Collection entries
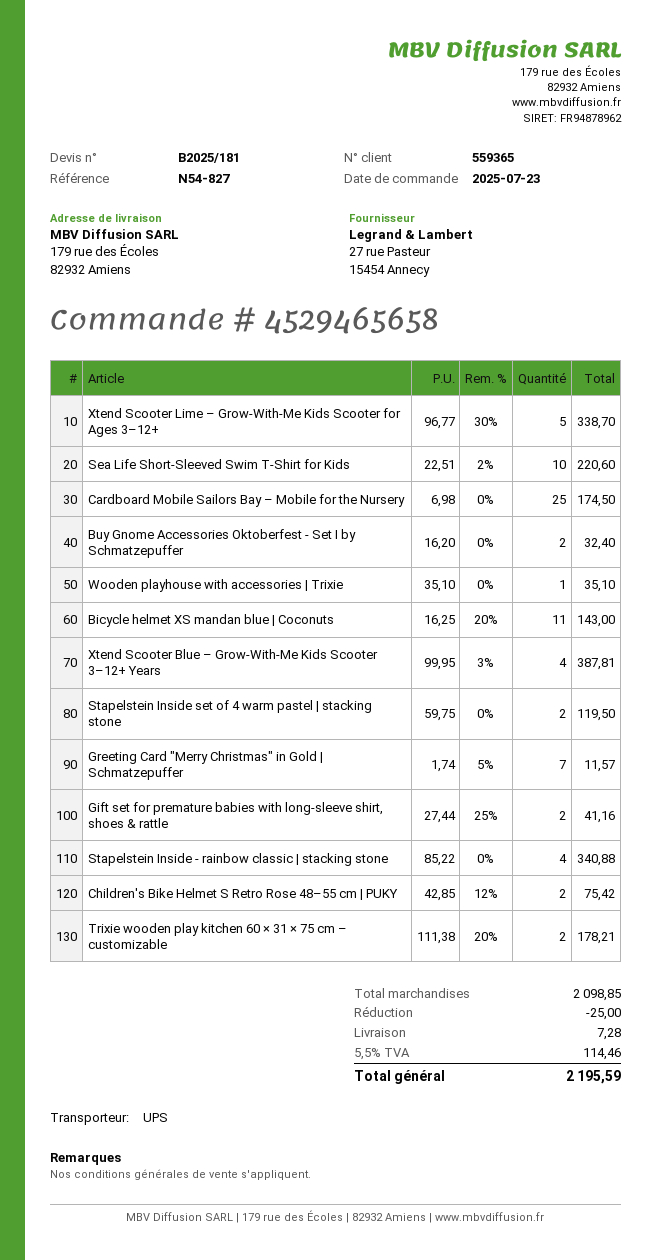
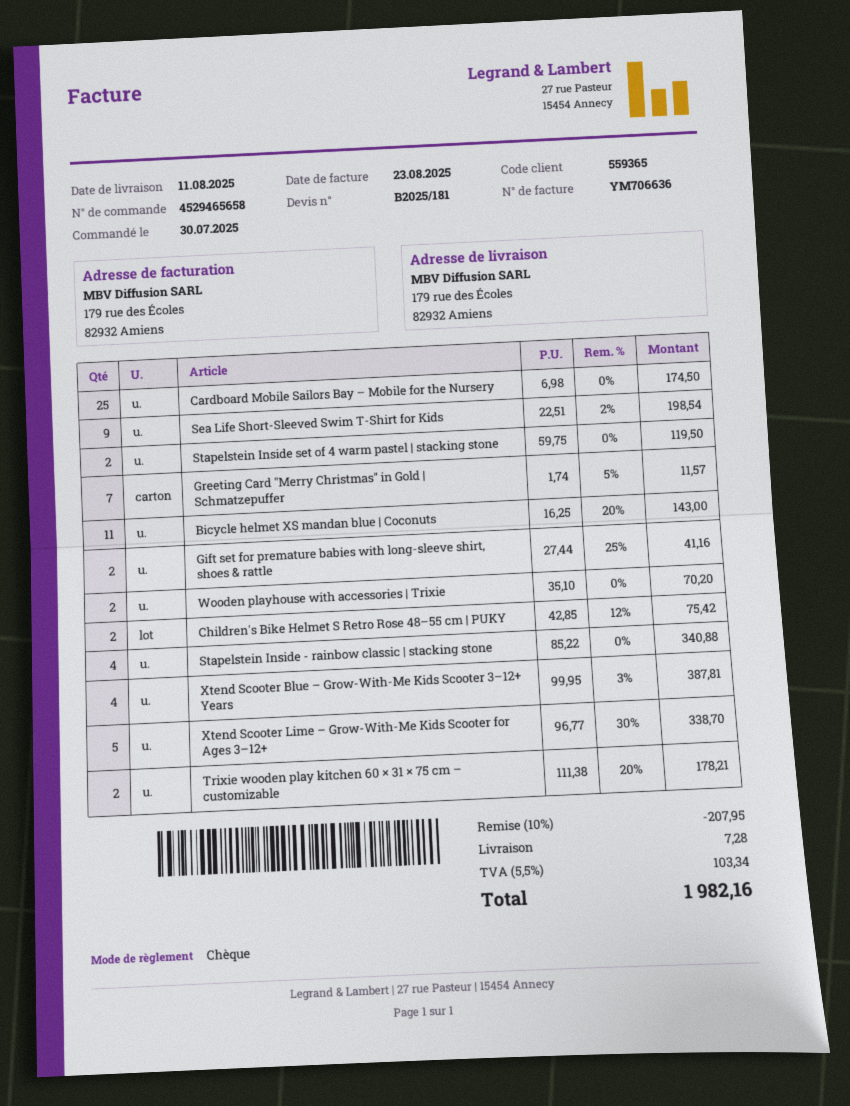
order date: 2025-07-23 -> 2025-07-30
Sea Life Short-Sleeved Swim T-Shirt for Kids: 10 x 22.51 - 2% = 220.60 -> 9 x 22.51 - 2% = 198.54
Buy Gnome Accessories Oktoberfest - Set I by Schmatzepuffer: 2 x 16.20 = 32.40 -> none
Wooden playhouse with accessories | Trixie: 1 x 35.10 = 35.10 -> 2 x 35.10 = 70.20
discount: 25.00 -> 207.95
tax: 5.5% = 114.46 -> 5.5% = 103.34
total: 2195.59 -> 1982.16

The problem ::
Word for word, set down every record, keeping the images out.

Written answer ::
order date: 2025-07-23 -> 2025-07-30
Sea Life Short-Sleeved Swim T-Shirt for Kids: 10 x 22.51 - 2% = 220.60 -> 9 x 22.51 - 2% = 198.54
Buy Gnome Accessories Oktoberfest - Set I by Schmatzepuffer: 2 x 16.20 = 32.40 -> none
Wooden playhouse with accessories | Trixie: 1 x 35.10 = 35.10 -> 2 x 35.10 = 70.20
discount: 25.00 -> 207.95
tax: 5.5% = 114.46 -> 5.5% = 103.34
total: 2195.59 -> 1982.16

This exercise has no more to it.